#### WHAT YOU WILL DO:
The expected answer is a single number, namely how many lines in the data below hold the word "Workflow".

#### DATA RECORDS:
== Segment start ==

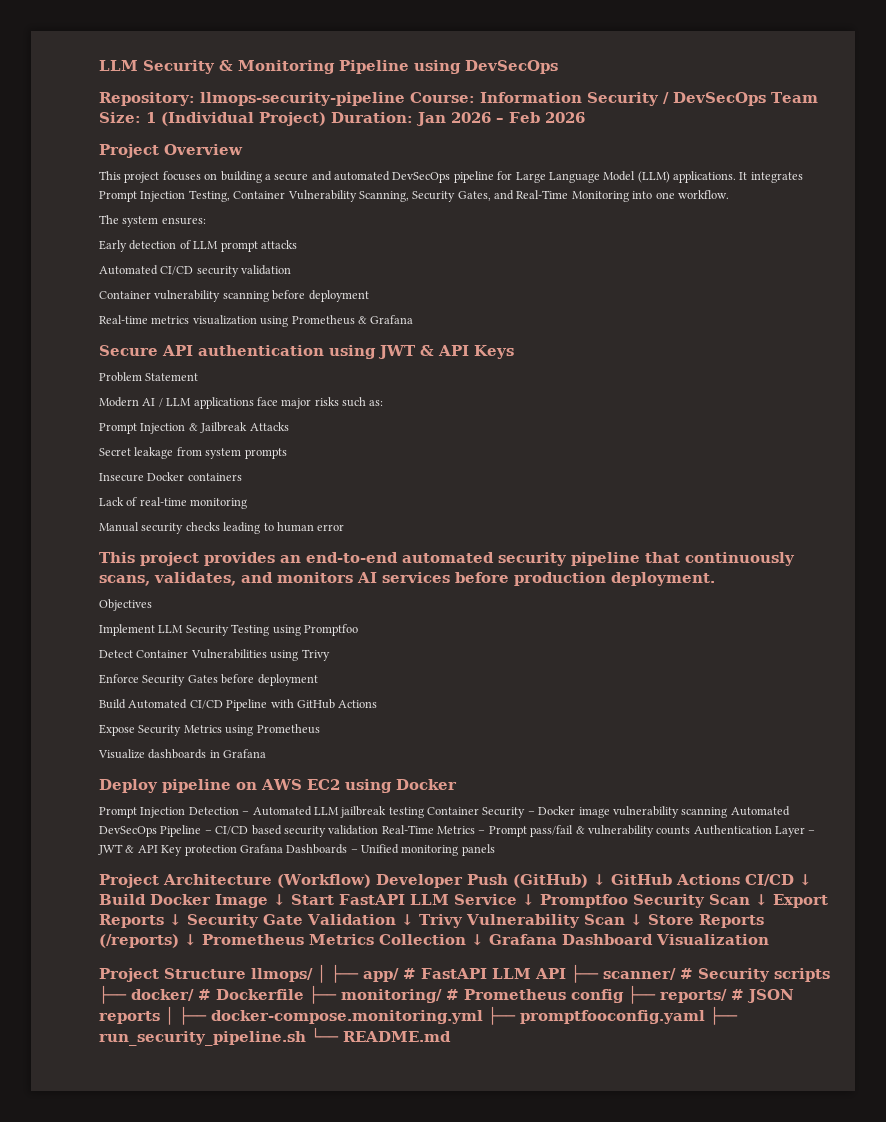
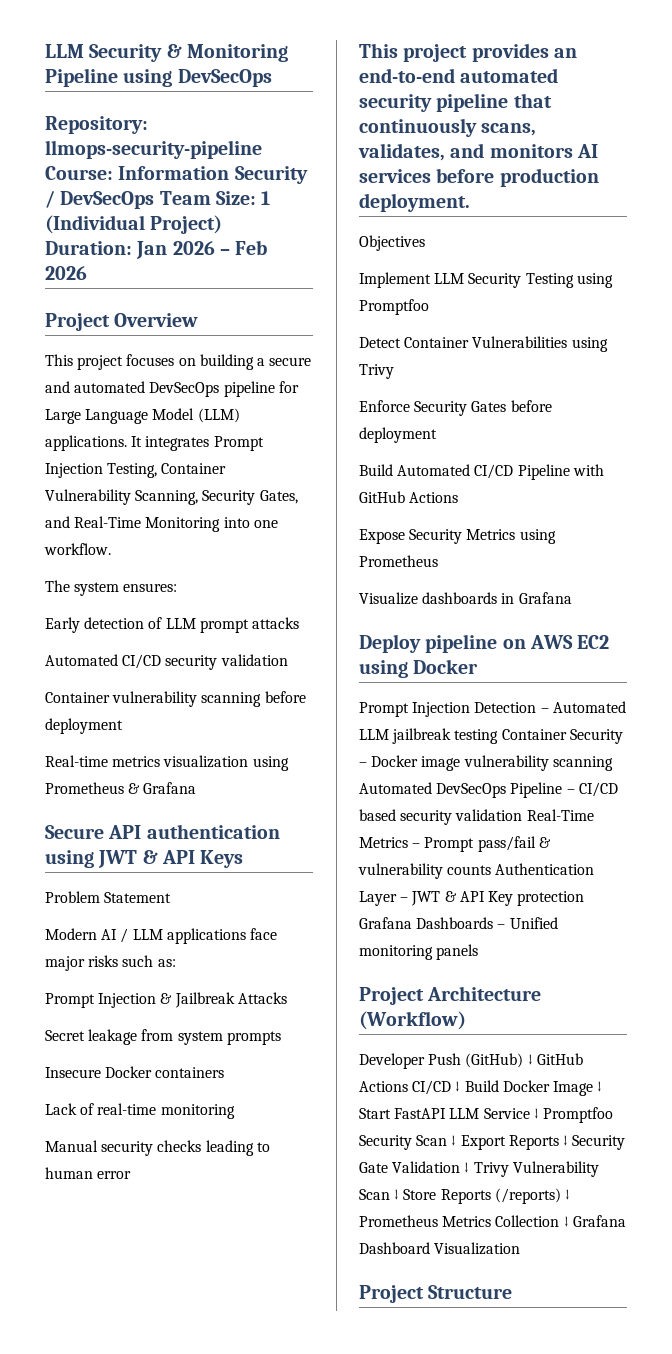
- Project Architecture (Workflow) Developer Push (GitHub) ↓ GitHub Actions CI/CD ↓ Build Docker Image ↓ Start FastAPI LLM Service ↓ Promptfoo Security Scan ↓ Export Reports ↓ Security Gate Validation ↓ Trivy Vulnerability Scan ↓ Store Reports (/reports) ↓ Prometheus Metrics Collection ↓ Grafana Dashboard Visualization
+ Project Architecture (Workflow)
+ Developer Push (GitHub) ↓ GitHub Actions CI/CD ↓ Build Docker Image ↓ Start FastAPI LLM Service ↓ Promptfoo Security Scan ↓ Export Reports ↓ Security Gate Validation ↓ Trivy Vulnerability Scan ↓ Store Reports (/reports) ↓ Prometheus Metrics Collection ↓ Grafana Dashboard Visualization
- Project Structure llmops/ │ ├── app/ # FastAPI LLM API ├── scanner/ # Security scripts ├── docker/ # Dockerfile ├── monitoring/ # Prometheus config ├── reports/ # JSON reports │ ├── docker-compose.monitoring.yml ├── promptfooconfig.yaml ├── run_security_pipeline.sh └── README.md
+ Project Structure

== Segment end ==

#### RESULT:
2